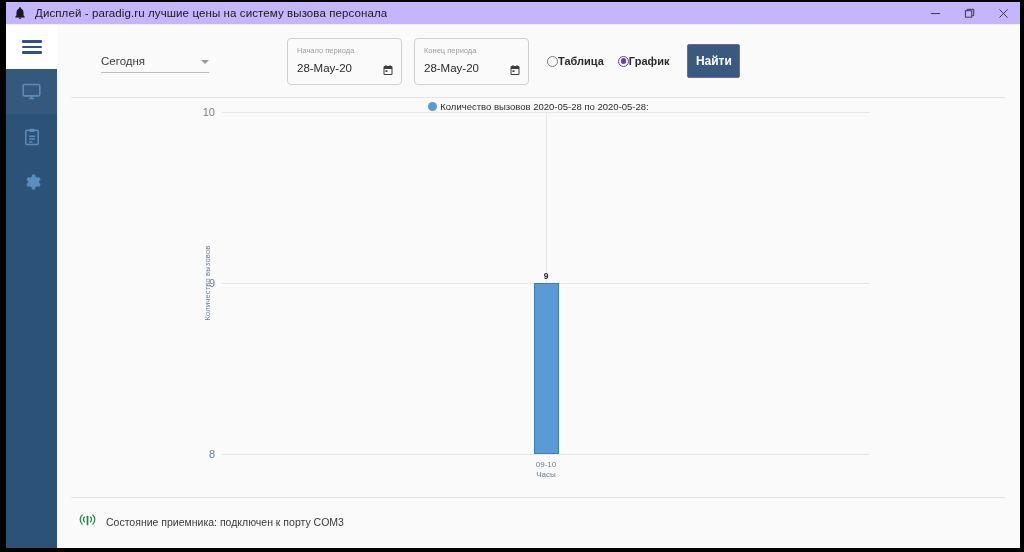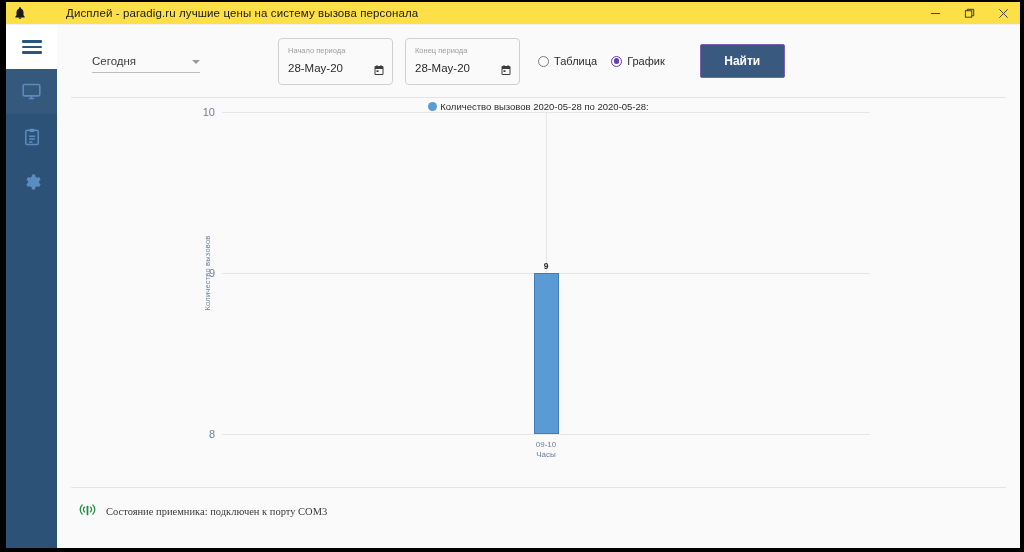--- a/index.html
+++ b/index.html
@@ -22,12 +22,11 @@
   
   .titlebar {
     height: 23px;
-    background: #fde047;
+    background: #c4b5fd;
     display: flex;
     align-items: center;
     flex: 0 0 auto;
     border-bottom: 1px solid #f0f0f0;
-    gap: 31px;
   }
   .titlebar-icon {
     width: 16px; height: 16px;

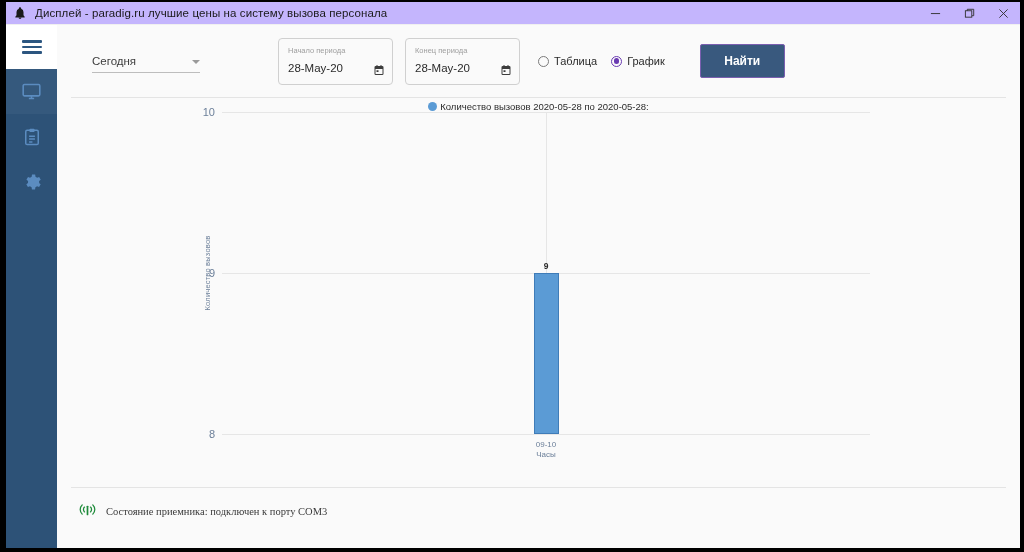--- a/index.html
+++ b/index.html
@@ -95,7 +95,7 @@
   }
   .select-field {
     width: 108px;
-    margin-left: 13px;
+    margin-left: 22px;
     border-bottom: 1px solid #bdbdbd;
     padding: 0 0 5px 0;
     display: flex; align-items: flex-end; justify-content: space-between;

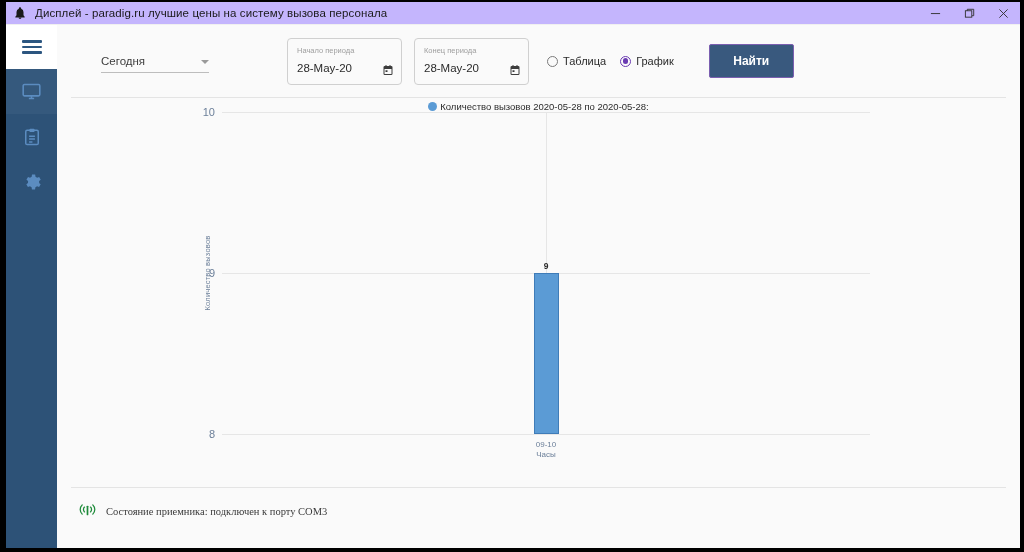--- a/index.html
+++ b/index.html
@@ -127,8 +127,8 @@
   }
   .radio-group { display: flex; align-items: center; gap: 14px; }
   .radio {
-    display: flex; align-items: center; gap: 5px;
-    font-size: 11px; color: #2b2b2b;
+    display: flex; align-items: center; 
+    font-size: 11px; color: #2b2b2b; font-weight: bold;
   }
   .radio-circle {
     width: 11px; height: 11px;

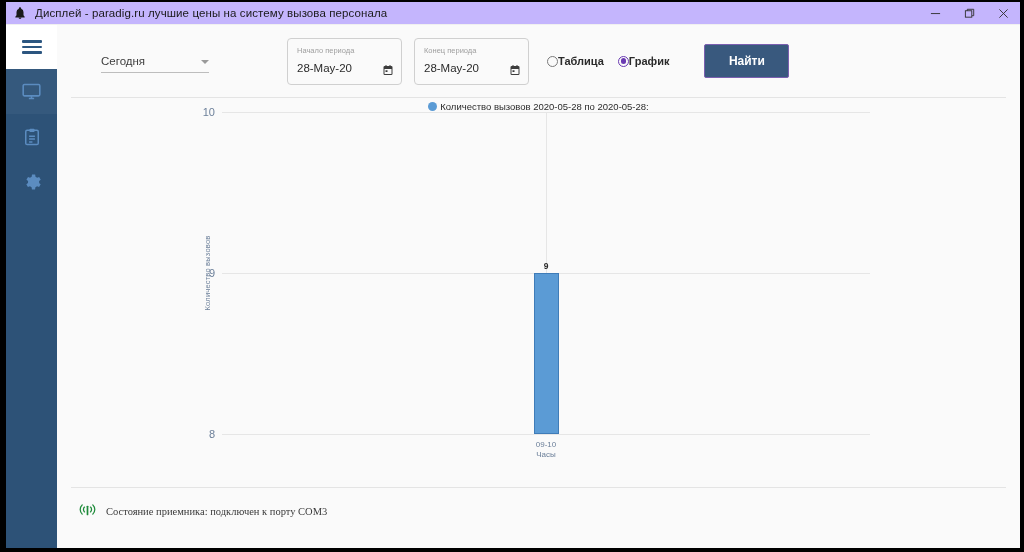--- a/index.html
+++ b/index.html
@@ -145,7 +145,7 @@
     background: #6a3ab2;
   }
   .find-btn {
-    width: 85px; height: 34px;
+    width: 53px; height: 34px;
     background: #39597e;
     color: #ffffff;
     border: 1.5px solid #7b5fb0;
@@ -154,7 +154,6 @@
     display: flex; align-items: center; justify-content: center;
     cursor: pointer;
     font-family: "Liberation Sans", sans-serif;
-    margin-left: 17px;
   }
   .gap-a { width: 78px; }
   .gap-b { width: 12px; }

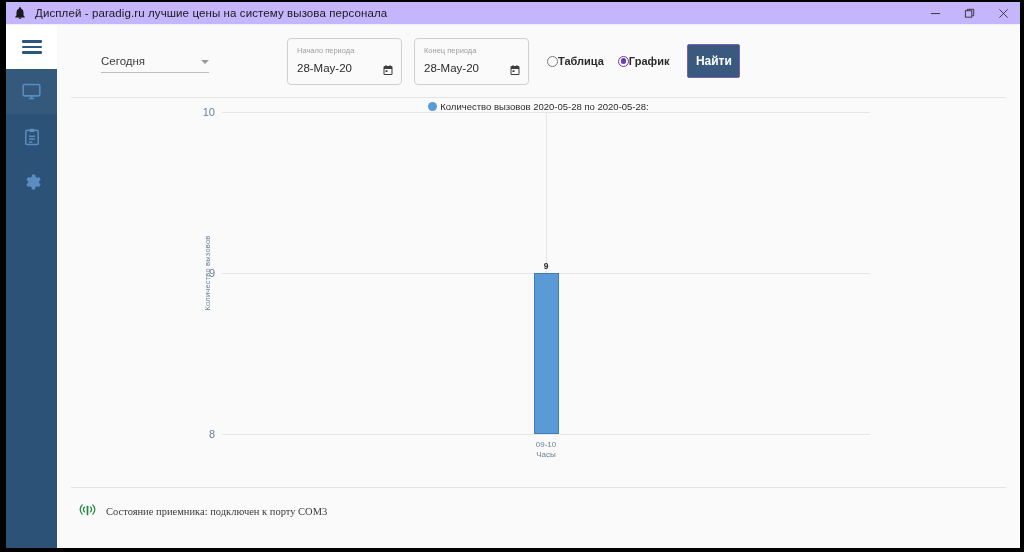--- a/index.html
+++ b/index.html
@@ -248,11 +248,10 @@
     flex: 0 0 auto;
     height: 48px;
     border-top: 1px solid #e4e4e4;
-    margin: 13px 14px;
+    margin: 3px 14px;
     display: flex; align-items: center;
     gap: 10px;
     padding-left: 8px;
-    font-family: Liberation Serif, serif;
   }
   .status-text { font-size: 10.5px; color: #3a3a3a; }
 </style>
# # # #
» **Exercise objective**: For each line in the data above that contains the string "radio", extract the line.

» **Your response**:
   .radio-group { display: flex; align-items: center; gap: 14px; }
   .radio {
   .radio-circle {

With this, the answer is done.